Si le silence règne parfois dans les rangs dégarnis de l’opposition à l’Assemblée nationale, le vacarme est assourdissant sur les plateaux de télévision et les réseaux sociaux. Un an après la consolidation du pouvoir du duo Diomaye-Sonko, la bataille politique au Sénégal s’est déplacée. Elle ne se joue plus seulement dans les urnes ou dans l’Hémicycle, mais à travers une armée de « chroniqueurs partisans » et de journalistes militants qui redessinent, chaque soir, les lignes de front de la démocratie sénégalaise.
La migration du combat politique vers le studio télé
L’opposition sénégalaise, incarnée par les coalitions Takku Wallu ou Samm Sa Kaddu etc.., souffre d’un déficit arithmétique face à la super-majorité de Pastef. Pour exister, elle a dû sous-traiter sa communication. Ce phénomène a donné naissance à une radicalisation de l’espace médiatique. Les grandes chaînes privées et les web-TV sont devenues des tranchées où chaque camp envoie ses soldats de l’opinion.
On assiste à une inversion des rôles spectaculaire par rapport à la période 2021-2023. Les voix qui défendaient hier le « Projet » avec virulence sont devenues les gardiens du temple, qualifiant toute critique de « sabotage ». À l’inverse, les anciens thuriféraires du régime de Benno Bokk Yakaar se sont mués en procureurs impitoyables, scrutant la moindre hausse du prix de l’huile ou le moindre retard dans les chantiers de l’État.
Le règne du « Journalisme d’Opinion » et des « Insulteurs Publics »
La figure du journaliste neutre, arbitre impartial de l’élégance démocratique, semble être une espèce en voie de disparition à Dakar. L’analyse politique a laissé place à la foire d’empoigne.
D’un côté, une « presse de riposte » proche de l’opposition, qui amplifie les maladresses du gouvernement, diffuse des rumeurs de tensions entre le Président et son Premier ministre, et peint un tableau apocalyptique de l’économie.
De l’autre, une « presse bouclier », composée de nouveaux médias digitaux et de chroniqueurs transfuges, qui justifie chaque décision de l’Exécutif, accusant systématiquement l’opposition de manipulation ou de nostalgie de la « mal-gouvernance ».

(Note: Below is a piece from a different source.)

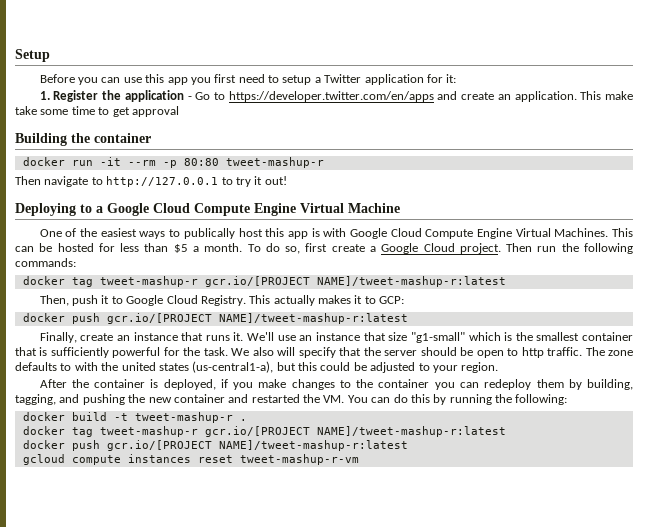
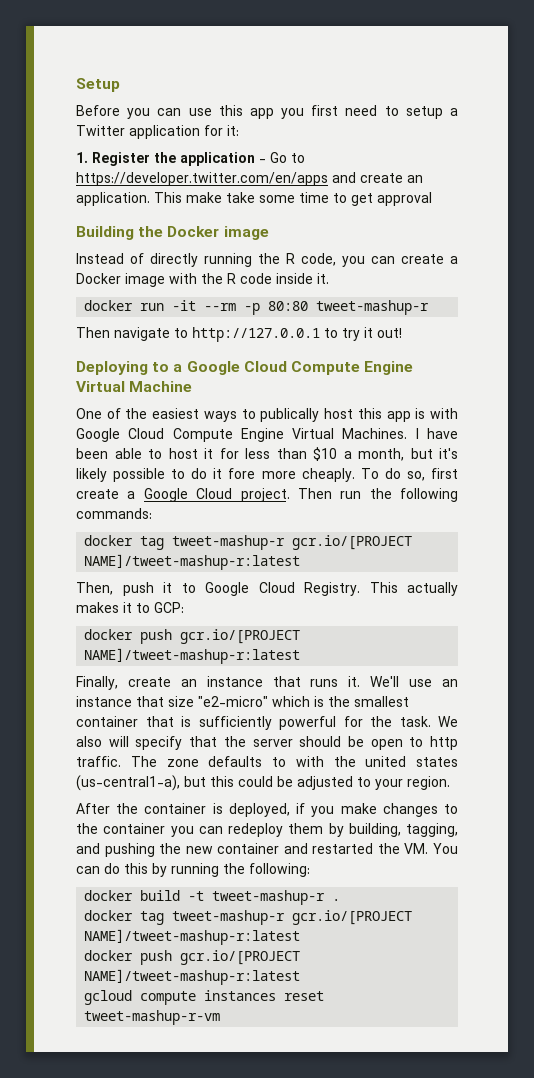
[94,133,151,143] container -> [167,226,269,240] [76,253,458,267] [76,273,329,287] Docker image // Instead of directly running the R code, you can create a Docker image with the R code inside it.
[612,228,634,237] [15,243,243,253] This can be hosted for less than $5 a month. -> [415,428,458,439] [76,447,458,461] [76,468,355,482] I have been able to host it for less than $10 a month, but it's likely possible to do it fore more cheaply.
[410,332,465,343] "g1-small" -> [198,696,268,707] "e2-micro"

Cette polarisation est exacerbée par les chroniqueurs-vedettes. Souvent sans formation journalistique, ces acteurs, mi-activistes mi-analystes, sont devenus les véritables chefs de l’opposition. Leurs éditoriaux sont des réquisitoires, leurs émissions des tribunaux populaires. Pour l’opposition politique traditionnelle, affaiblie et parfois inaudible, ces chroniqueurs sont devenus indispensables : ils portent les coups que les leaders politiques, tenus par une certaine réserve républicaine, n’osent pas toujours asséner.
Les réseaux sociaux : le tribunal de la dernière instance
Au-delà des médias traditionnels, c’est sur TikTok et Facebook que la guerre est la plus sale. Les « influenceurs partisans » y mènent des campagnes de dénigrement personnel d’une violence inouïe. L’opposition y trouve un terrain fertile pour mobiliser la jeunesse désenchantée par la vie chère, tandis que le pouvoir y déploie sa « Task Force » numérique pour noyer la contestation sous un flot de contre-récits.
Une démocratie abîmée par la désinformation ?
Le danger pour le Sénégal, en cette fin 2025, est la disparition du factuel au profit de l’émotionnel. L’opposition, n’ayant plus les leviers institutionnels pour bloquer les lois, mise tout sur la bataille de l’opinion par procuration. Le risque est de voir le débat public se résumer à un affrontement de propagandes, où la vérité est la première victime collatérale. Dans ce brouhaha médiatique, le citoyen peine à distinguer l’information vérifiée de la manipulation partisane, créant un climat de méfiance permanente nuisible à la stabilité du pays.